▸ **EXERCISE AIM**:
What is the number of lines below that hold "https"? Answer with that number only.

DATASET CONTENT START

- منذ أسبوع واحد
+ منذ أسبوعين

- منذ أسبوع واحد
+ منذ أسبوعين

DATASET CONTENT END
DATASET CONTENT START

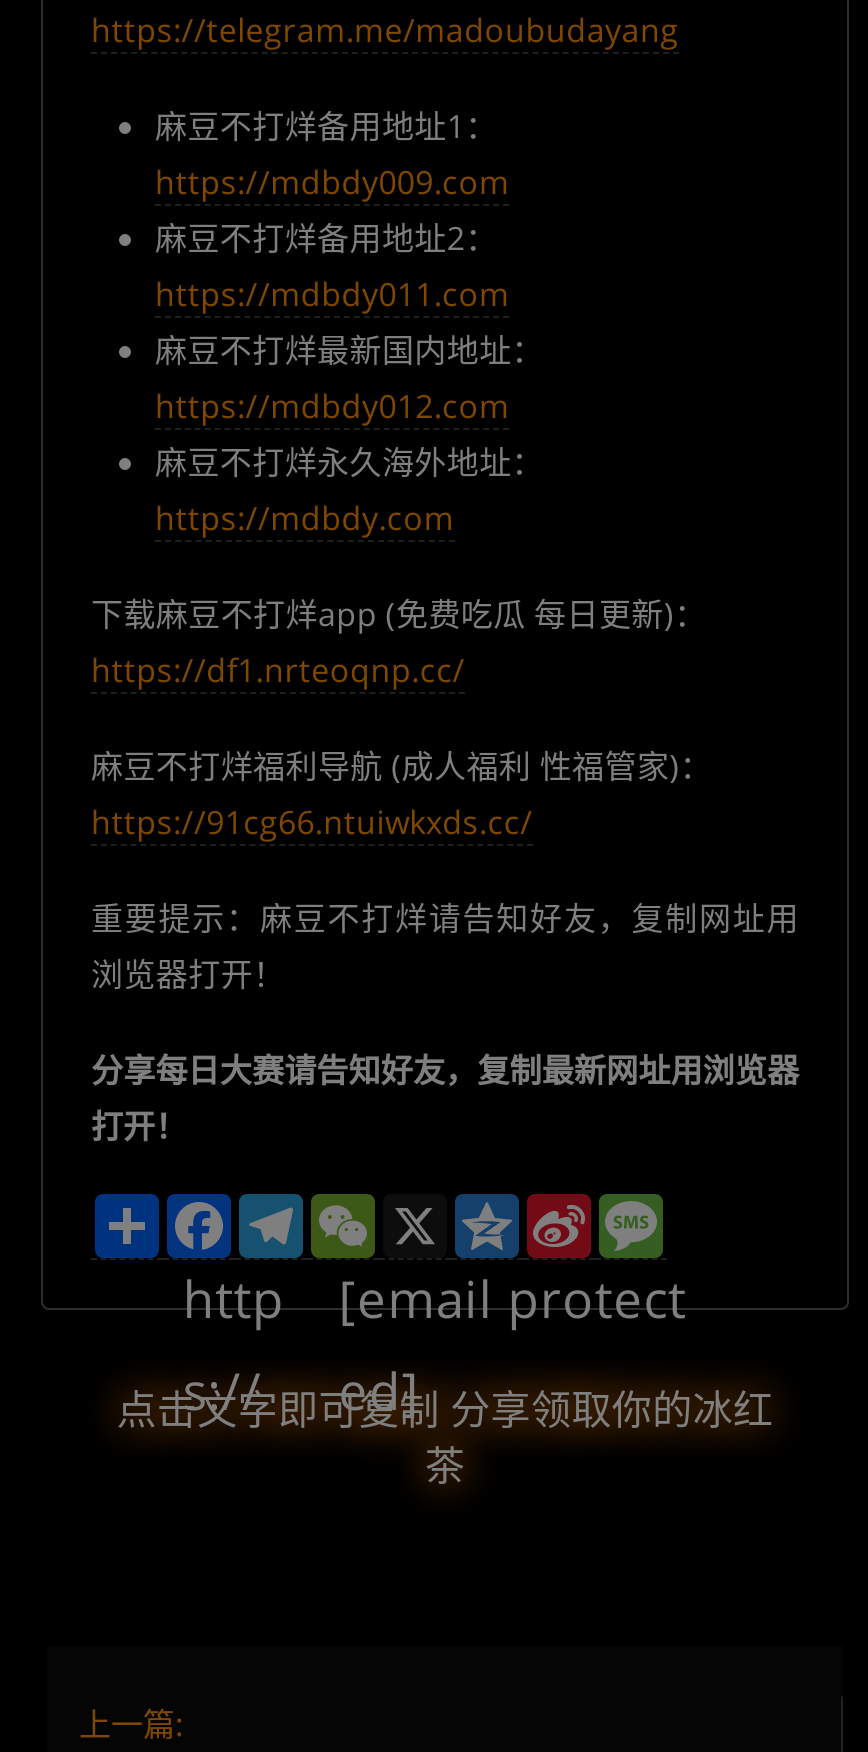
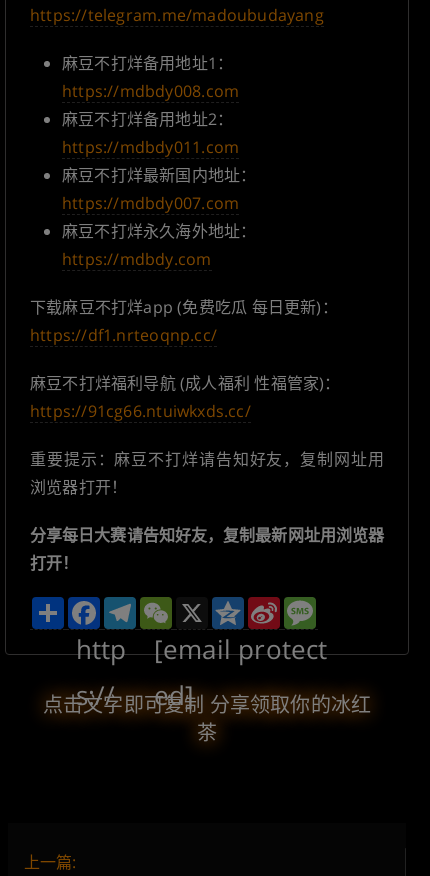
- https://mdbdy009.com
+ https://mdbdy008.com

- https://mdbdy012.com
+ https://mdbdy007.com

DATASET CONTENT END

▸ **ANSWER BOX**:
4